Today I’m sharing the recipe for the homemade marshmallows that include a hint of Grand Marnier. However this is optional so you don’t have to include it if you want a kid friendly recipe. Enjoy!
Liquor Laced Pumpkin and Ghost Marshmallows (Yields 36)
- 3 Packages Gelatin
- 1 Cup Ice Water (Divided)
- 1 ½ Cups Sugar
- 1 Cup Corn Syrup
- ¼ Teaspoon Salt
- 1 Tablespoon Grand Marnier (Optional)
Place the gelatin into a bowl with a standing mixer, along with 1/2 cup of the water. Have the whisk attachment standing by. In a small saucepan combine the remaining 1/2 cup water, granulated sugar, corn syrup and salt. Place over medium-high heat, cover and allow the mixture to cook for 3 to 4 minutes. Uncover, clip a candy thermometer onto the side of the pan and continue to cook until the mixture reaches 240 degrees F, which takes approximately 7 to 8 minutes. Once the mixture reaches this temperature, immediately remove from the pan from the heat. Turn the mixer on low speed and while running, slowly pour the sugar syrup down the side of the bowl into the gelatin mixture. Once you have added all of the syrup, increase the speed up to high.

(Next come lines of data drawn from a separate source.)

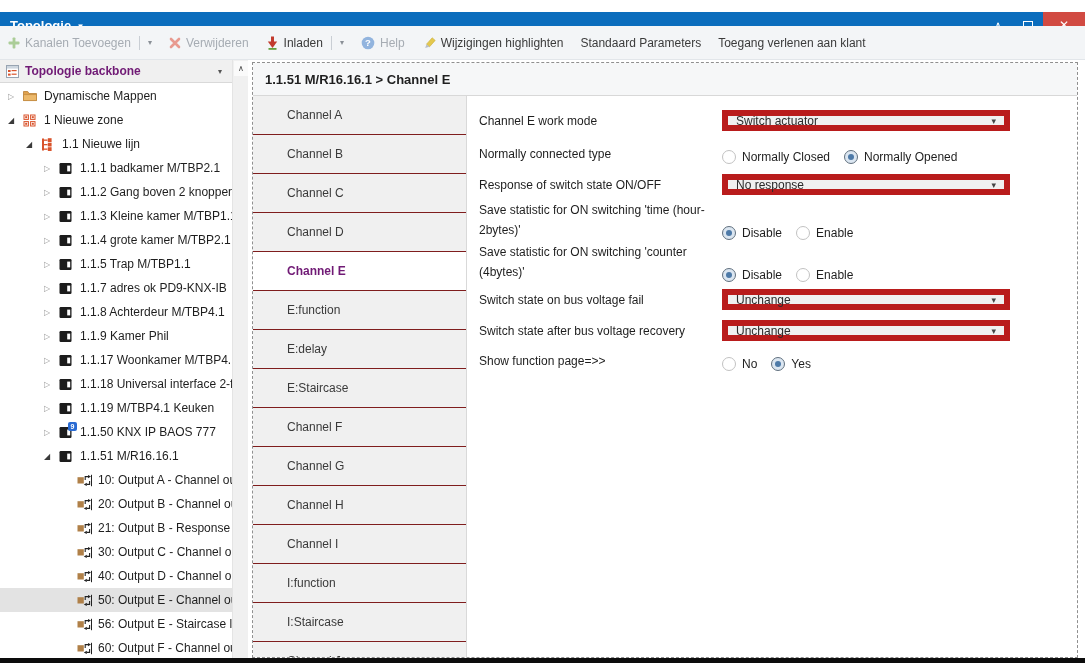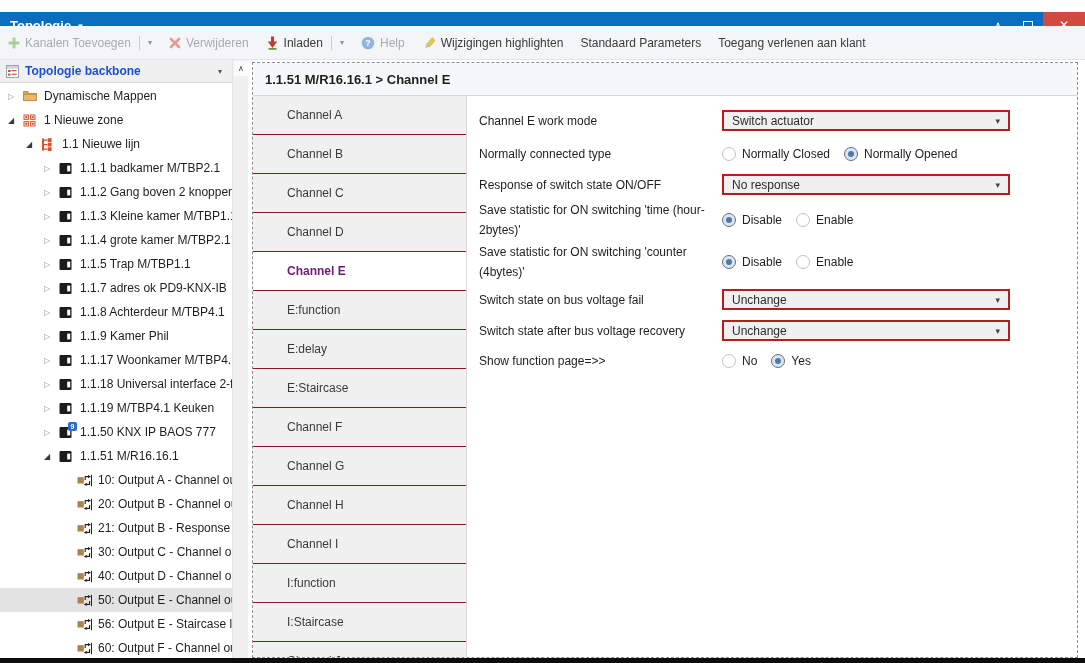--- a/index.html
+++ b/index.html
@@ -14,47 +14,47 @@
 .win-btn.close{width:42px;background:#d14a42;font-size:12px}
 .maxbox{width:10px;height:9px;border:1px solid #fff;display:block}
 #toolbar{position:absolute;top:26px;left:0;right:0;height:34px;background:#f3f5f7;border-bottom:1px solid #e2e6ea;display:flex;align-items:center;padding:0 8px}
 .tb-item{display:flex;align-items:center;gap:5px;margin-right:17px;color:#3b3b3b;white-space:nowrap}
 .tb-item.disabled{color:#a6acb3}
 .tb-divider{width:1px;height:14px;background:#c9ced4;margin:0 3px}
 .tb-caret{font-size:8px;color:#8a9097}
 .ic{display:inline-flex;align-items:center}
 #sidebar{position:absolute;top:60px;left:0;width:232px;bottom:5px;background:#fff;overflow:hidden}
 #sidebar-header{height:23px;background:#f0f0f0;border-bottom:1px solid #d9d9d9;display:flex;align-items:center;padding:0 6px;gap:6px}
-#sidebar-header .hdr-label{font-weight:bold;color:#1d4ed8;flex:1}
+#sidebar-header .hdr-label{font-weight:bold;color:#701a75;flex:1}
 .hdr-caret{font-size:8px;color:#555;padding-right:4px}
 #tree{padding-top:1px}
 .trow{height:24px;display:flex;align-items:center;white-space:nowrap;overflow:hidden}
 .trow.selected{background:#e3e3e3}
 .exp{width:15px;flex:none;font-size:8px;text-align:left}
 .exp.hollow{color:#9b9b9b}
 .exp.filled{color:#3a3a3a}
 .tree-ic{width:18px;flex:none;display:inline-flex;position:relative;margin-right:3px}
 .badge{position:absolute;top:-4px;right:0;min-width:9px;height:9px;background:#2a6bd3;color:#fff;font-size:7px;line-height:9px;text-align:center;border-radius:2px;padding:0 1px;font-weight:bold}
 #scrollstrip{position:absolute;top:60px;left:232px;width:16px;bottom:5px;background:#f0f0f0;border-left:1px solid #e4e4e4}
 #scroll-up{width:14px;height:15px;margin:1px;background:#fafafa;color:#444;font-size:8px;display:flex;align-items:center;justify-content:center}
 #panel{position:absolute;top:62px;left:252px;width:826px;bottom:5px;border:1px dashed #8f8f8f;background:#fff;display:flex;flex-direction:column;overflow:hidden}
 #panel-header{height:33px;flex:none;background:#f6f7f8;border-bottom:1px solid #d8d8d8;display:flex;align-items:center;padding-left:12px;font-size:13px;font-weight:bold;color:#1f1f1f}
 #panel-body{flex:1;display:flex;overflow:hidden}
 #tabs{width:214px;flex:none;background:#f0f0f0;border-right:1px solid #d9d9d9;overflow:hidden}
 .tab{height:39px;border-bottom:1px solid #7f1d1d;display:flex;align-items:center;padding-left:34px;color:#3a3a3a}
 .tab.selected{background:#fff;color:#701a75;font-weight:bold}
 #params{flex:1;padding:14px 16px 0 12px;overflow:hidden}
-.param-row{display:flex;align-items:center;margin-bottom:10px}
+.param-row{display:flex;align-items:flex-end;margin-bottom:10px}
 .param-row:nth-child(1){margin-bottom:13px}
 .param-row:nth-child(3){margin-bottom:5px}
 .param-row:nth-child(4){margin-bottom:2px}
 .param-row:nth-child(5){margin-bottom:7px}
 .param-row:nth-child(7){}
 .param-label{width:243px;flex:none;line-height:20px;color:#1e1e1e}
-.dropdown{width:288px;height:21px;background:#f0f0f0;border:2px solid #b91c1c;display:flex;align-items:center;justify-content:space-between;padding:0 8px;color:#2b2b2b}
+.dropdown{width:288px;height:21px;background:#f0f0f0;border:6px solid #b91c1c;display:flex;align-items:center;justify-content:space-between;padding:0 8px;color:#2b2b2b}
 .dd-caret{font-size:9px;color:#444}
 .radio-group{display:flex;align-items:center}
 .radio-opt{display:flex;align-items:center;margin-right:14px}
 .radio{width:14px;height:14px;border-radius:50%;border:1px solid #c2c2c2;background:#fff;flex:none;position:relative;margin-right:6px}
 .radio.sel{border-color:#61707e;background:#dbe6f1}
 .radio.sel::after{content:"";position:absolute;left:3px;top:3px;width:6px;height:6px;border-radius:50%;background:#4d7aa8}
 #bottombar{position:absolute;left:0;right:0;bottom:0;height:5px;background:#0c0c0c}
 </style>
 </head>
 <body>

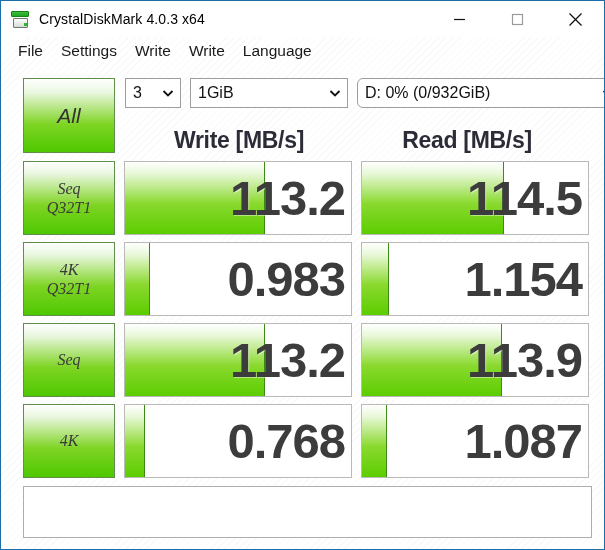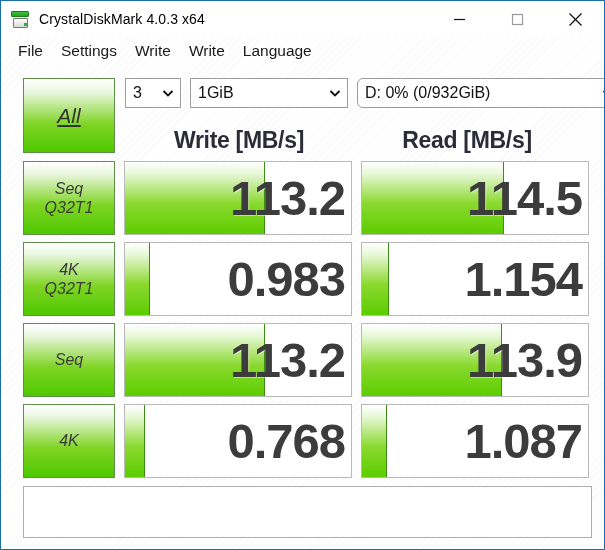--- a/index.html
+++ b/index.html
@@ -133,21 +133,20 @@
     box-sizing: border-box;
     border: 1px solid #5f8f4a;
     background: linear-gradient(to bottom, #ffffff 0%, #eaf7e0 18%, #7fd424 62%, #4ec800 100%);
     display: flex;
     align-items: center;
     justify-content: center;
     font-size: 21px;
     font-style: italic;
     color: #333333;
     cursor: pointer;
-    text-decoration: underline;
   }
 
   .dropdowns {
     position: absolute;
     left: 124px;
     top: 11px;
     display: flex;
     gap: 9px;
   }
   .dd {
@@ -214,20 +213,21 @@
     flex-direction: column;
     align-items: center;
     justify-content: center;
     line-height: 1.2;
     cursor: pointer;
   }
   .row-label span {
     font-size: 16px;
     color: #3a3a3a;
     font-style: italic;
+    font-family: Liberation Serif, serif;
   }
 
   .score-cell {
     position: relative;
     width: 228px;
     flex: none;
     margin-left: 9px;
     box-sizing: border-box;
     border: 1px solid #b9b9b9;
     background: #ffffff;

Continue to whip until the mixture becomes very thick and is lukewarm, for approximately 12 to 15 minutes. Add the Grand Marnier during the last minute of whipping—and add food color if desired. While the mixture is whipping, prepare your pan with cooking spray and parchment.
When the mixture is ready, pour into the prepared pan, using a lightly oiled spatula and spread evenly. Allow the marshmallows to sit uncovered for at least 4 hours and even overnight.
Turn the marshmallows upside down onto a cutting board and use Halloween cookie cutters to cut them into fun shapes. You can even add faces with food coloring if desired.